Итак, дорогие товарищи, Гомера не было. Спрашивается, почему? Потому, что в жутких условиях капитализма никакого Гомера, само собой разумеется, быть не могло. Теперь же, товарищи, без сомнения Гомер будет. Когда – не знаю, но будет обязательно. Но так как того Гомера, который будет, пока нету, нам пришлось поставить того Гомера, которого не было. Почему мы остановились на "Одиссее"? Потому, что "Одиссея" – это самое мировое, самое гениальное и самое известное произведение. Кто, товарищи, не читал "Одиссею"? Никто не читал.

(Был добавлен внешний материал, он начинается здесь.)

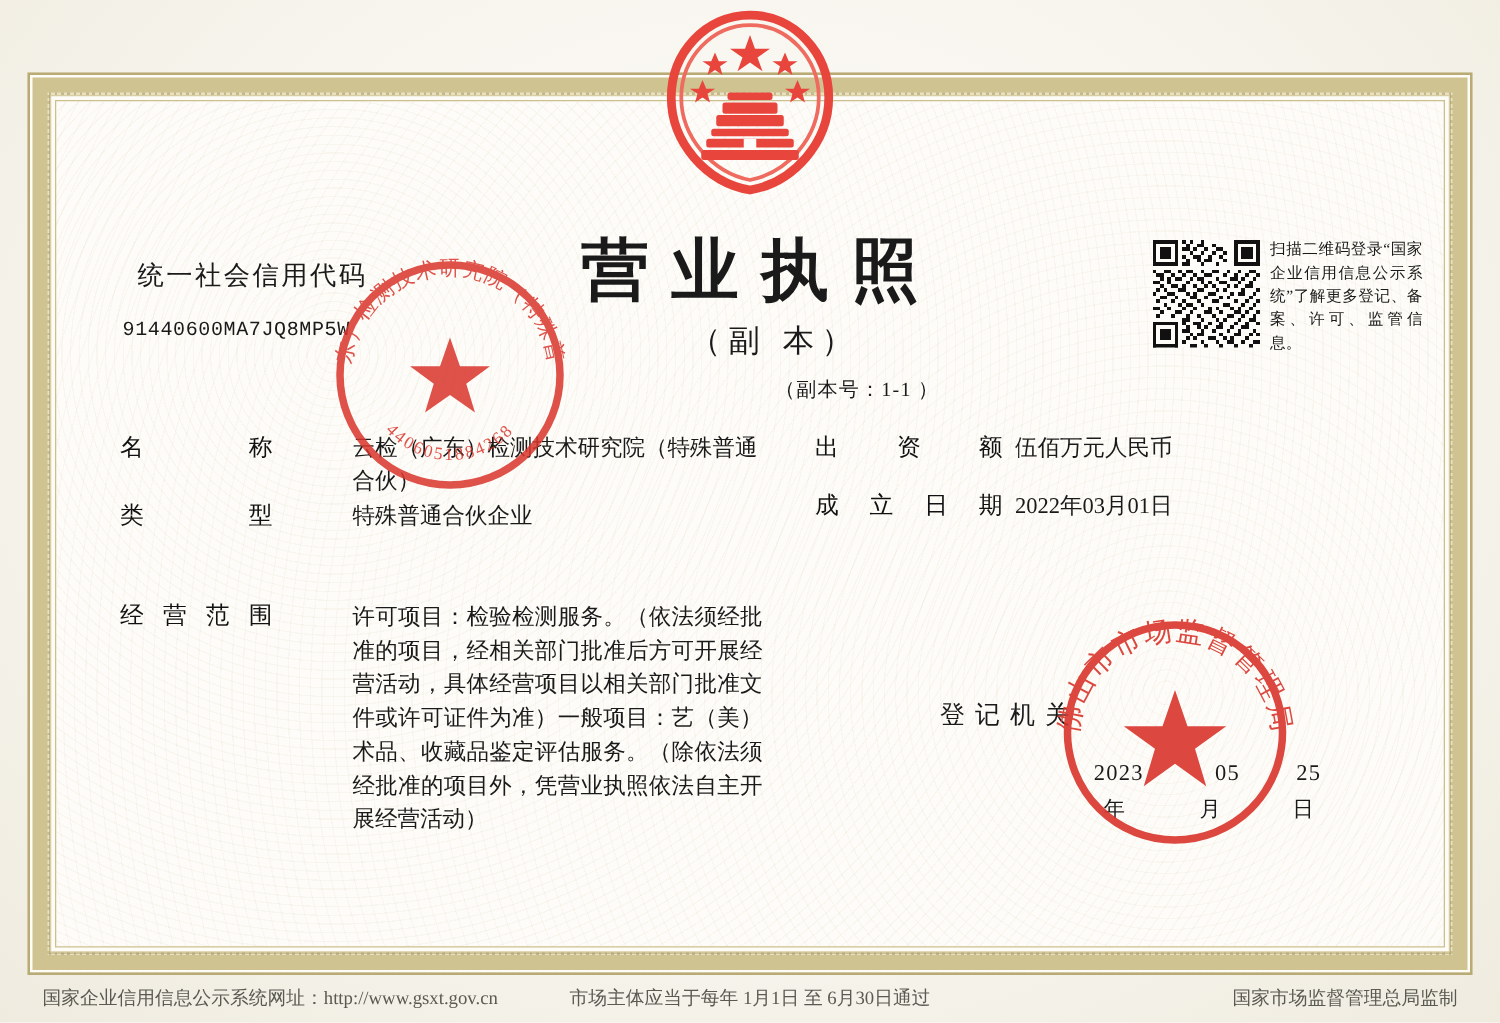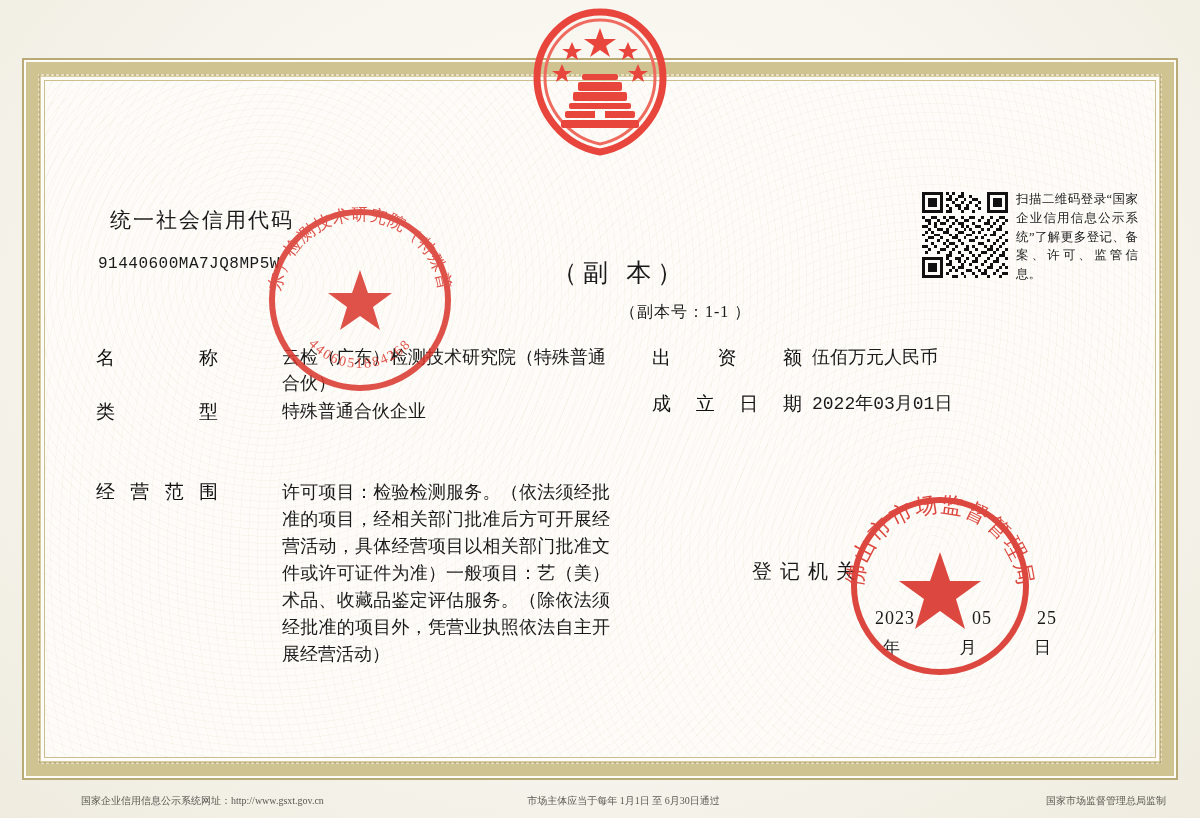--- a/index.html
+++ b/index.html
@@ -77,21 +77,21 @@
   .qr{
     position:absolute;right:148px;top:112px;width:86px;height:86px;
   }
   .qr svg{display:block}
   .qr-note{
     position:absolute;right:18px;top:110px;width:122px;
     font-size:12.5px;line-height:1.5;color:#1a1a1a;text-align:justify;
   }
 
   
-  .field{position:absolute;font-size:19px;color:#1a1a1a;line-height:1.42;font-family:Liberation Mono, monospace;}
+  .field{position:absolute;font-size:19px;color:#1a1a1a;line-height:1.42;}
   .flabel{
     display:inline-block;text-align:justify;text-align-last:justify;
     font-size:19px;letter-spacing:0;color:#111;
   }
   .fval{font-size:18px;color:#1a1a1a;}
 
   .lcol{left:52px;}
   .rcol{left:608px;}
 
   .w-name{width:122px}
@@ -113,21 +113,21 @@
   .date-line span{margin:0 3px}
 
   
   .stamp{position:absolute;pointer-events:none;}
   .stamp-company{left:260px;top:200px;width:200px;height:200px;opacity:.85}
   .stamp-gov{left:840px;top:486px;width:200px;height:200px;opacity:.9}
 
   
   .footer{
     position:absolute;left:0;right:0;bottom:6px;height:26px;
-    font-size:10px;color:#5a5a52;margin-left:47px;
+    font-size:15px;color:#5a5a52;
   }
   .f1{position:absolute;left:34px;bottom:4px;}
   .f2{position:absolute;left:50%;transform:translateX(-50%);bottom:4px;}
   .f3{position:absolute;right:34px;bottom:4px;}
 </style>
 </head>
 <body>
 
 <div class="page">
 
@@ -155,20 +155,21 @@
         <rect x="57" y="68" width="36" height="6" rx="2"></rect>
         <rect x="40" y="105" width="70" height="7" rx="2"></rect>
         <rect x="36" y="114" width="78" height="8" rx="2"></rect>
         <rect x="70" y="105" width="10" height="9" fill="#fdfcf8"></rect>
       </g>
     </svg>
   </div>
 
   <div class="content">
 
+    <div class="title">营业执照</div>
     <div class="subtitle">（副 本）</div>
     <div class="copy-no">（副本号：1-1 ）</div>
 
     <div class="credit-label">统一社会信用代码</div>
     <div class="credit-code">91440600MA7JQ8MP5W</div>
 
     <div class="qr">
       <svg viewBox="0 0 29 29" width="86" height="86" shape-rendering="crispEdges">
         <rect width="29" height="29" fill="#fdfcf8"></rect>
         <g fill="#111">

В силу этих причин я должен сказать, что "Одиссея" – самое первое обозрение Гомера, которое ставится на сцене советского театра. Естественно, что, как молодой и начинающий автор, старик Гомер допустил ряд серьёзных и явных ошибок. Во-первых, длинно. Я считаю, что для мюзик-холла нельзя писать длинно. Самое лучшее для мюзик-холла – совсем не писать. Во-вторых, Одиссей написан по-гречески. Я считаю, что нужно писать по возможности проще – например по-русски. В-третьих, неопытный автор с начала и до конца постарался насытить своё произведение гениальностью, совершенно не оставив места для идеологии. Все эти недочёты нами исправлены. Так, скажем, Гомер называет Одиссея царём. Я считаю, что это просто неуместная шутка великого старца. Или, например, у Гомера действуют много богов. Совершенно ясно, что многих богов нету. Есть один. Но так как мы должны бороться с религиозным дурманом, то и этого одного, который есть, тоже нету. Без сомнения каждому из нас известно, что, для того чтобы дать широкому зрителю почувствовать всю гениальность данного произведения, данное произведение надо приблизить к современности, то есть выбросить из данного произведения всё, что в нём было, и привнести в данное произведение всё, чего не было. Эту честную кропотливую работу мы и проделали. Поэтому нам совершенно смешны притязания зарвавшегося слепца на получение авторского гонорара. Мы, товарищи, против соавторства.